THE TASK:
Retype, exactly and with both ends included, the lines below from the one containing "HO Waterski Binding" through the end; omit the pictures.

===== RECORDS PROVIDED

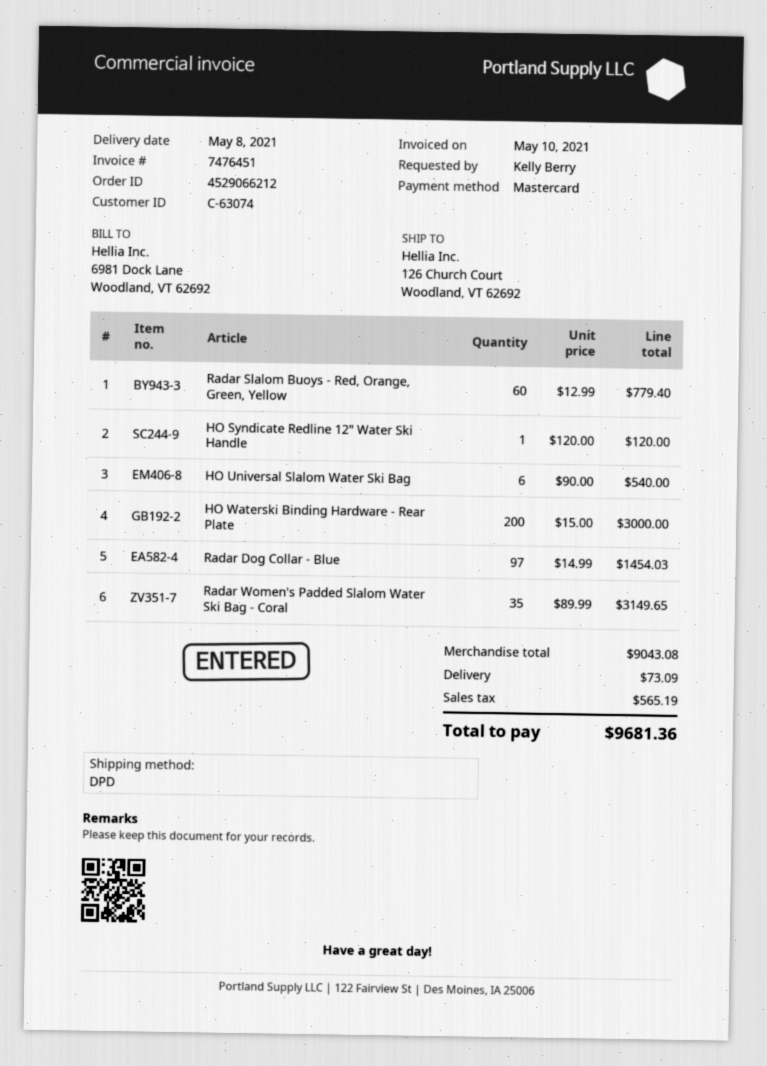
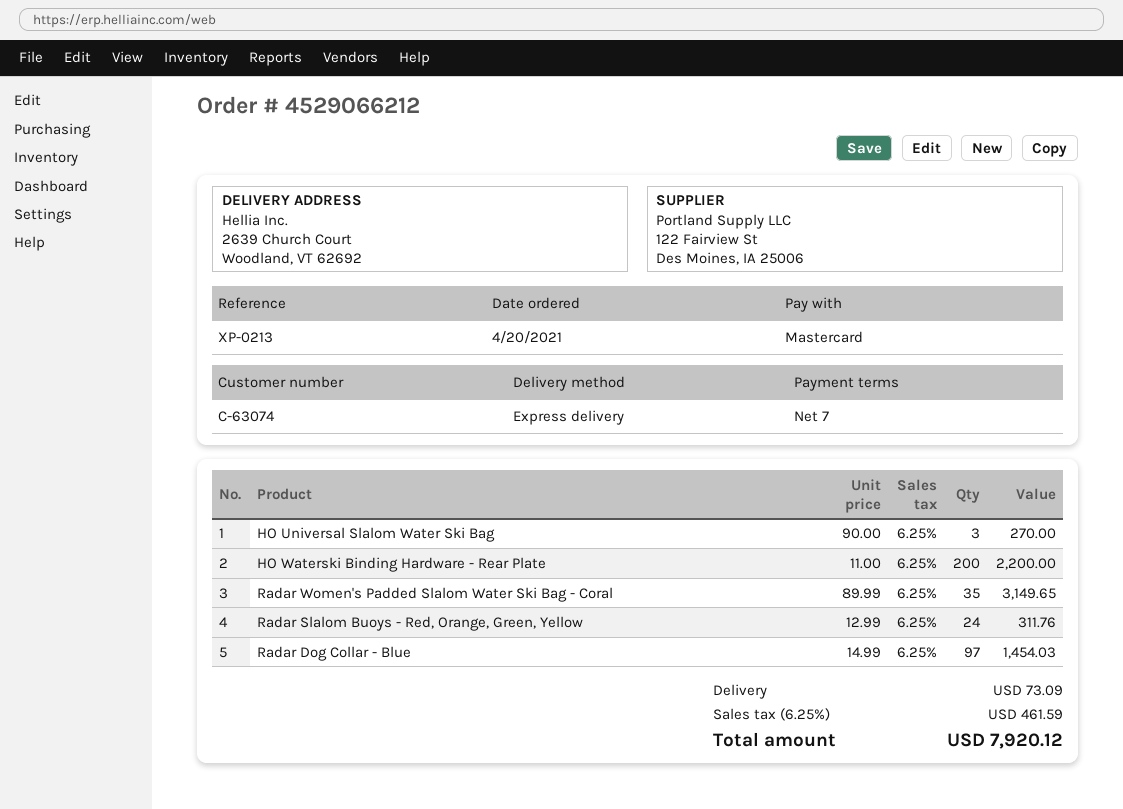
shipping method: DPD -> express
ship to: 126 Church Court, Woodland, VT 62692 -> 2639 Church Court, Woodland, VT 62692
Radar Slalom Buoys - Red, Orange, Green, Yellow: 60 x 12.99 = 779.40 -> 24 x 12.99 = 311.76
HO Syndicate Redline 12" Water Ski Handle: 1 x 120.00 = 120.00 -> none
HO Universal Slalom Water Ski Bag: 6 x 90.00 = 540.00 -> 3 x 90.00 = 270.00
HO Waterski Binding Hardware - Rear Plate: 200 x 15.00 = 3000.00 -> 200 x 11.00 = 2200.00
tax: 565.19 -> 461.59
total: 9681.36 -> 7920.12

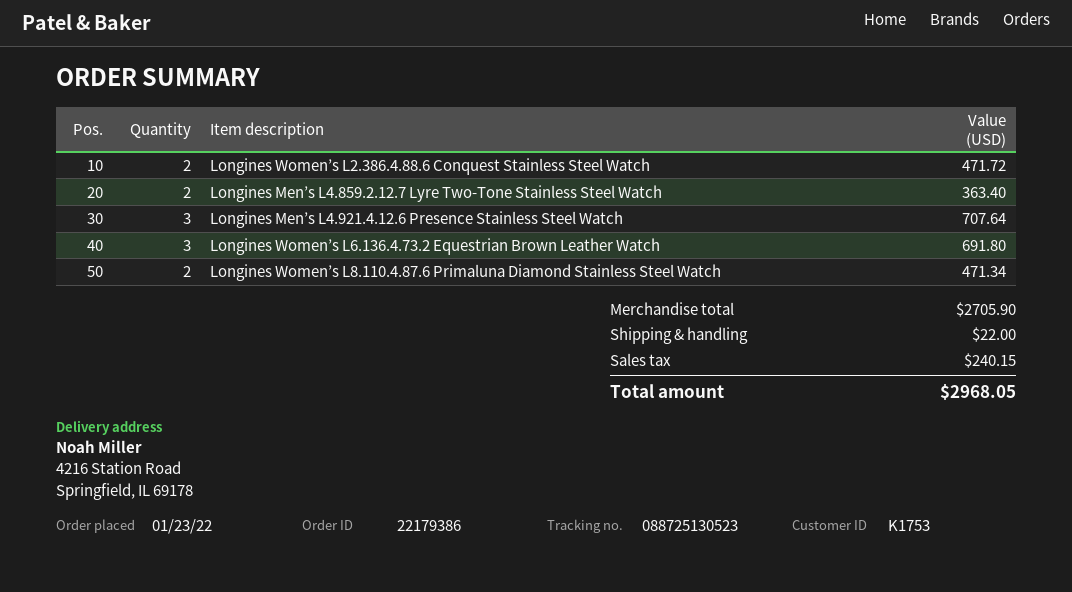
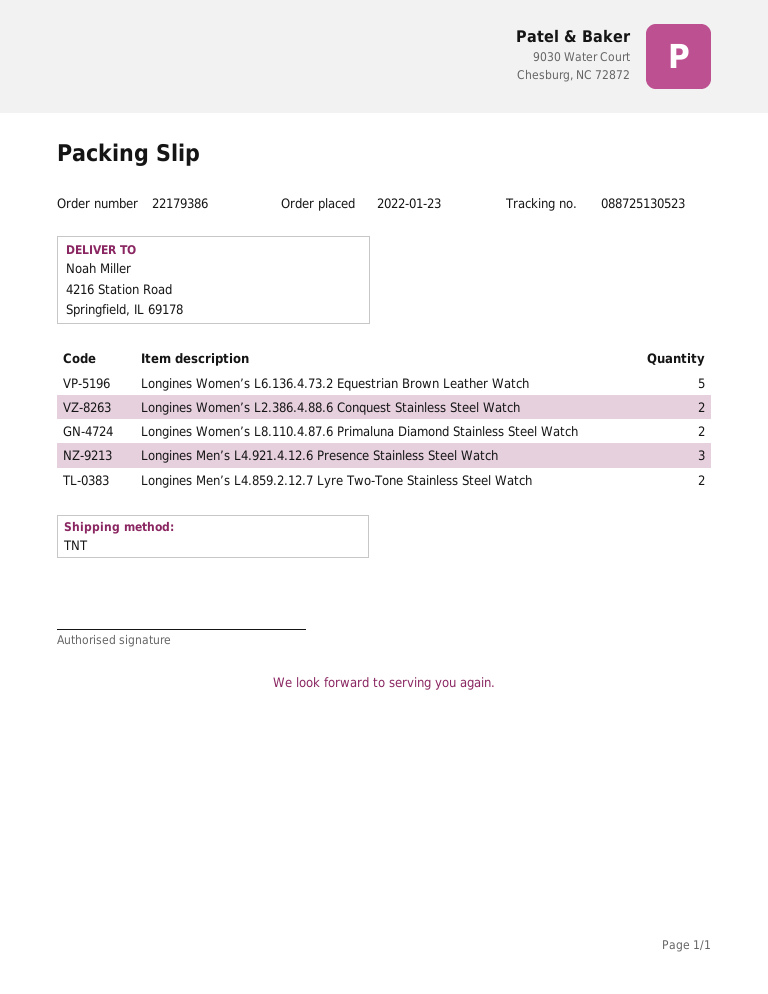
Longines Women’s L6.136.4.73.2 Equestrian Brown Leather Watch: 3 -> 5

==========

TASK RESULT:
HO Waterski Binding Hardware - Rear Plate: 200 x 15.00 = 3000.00 -> 200 x 11.00 = 2200.00
tax: 565.19 -> 461.59
total: 9681.36 -> 7920.12

Longines Women’s L6.136.4.73.2 Equestrian Brown Leather Watch: 3 -> 5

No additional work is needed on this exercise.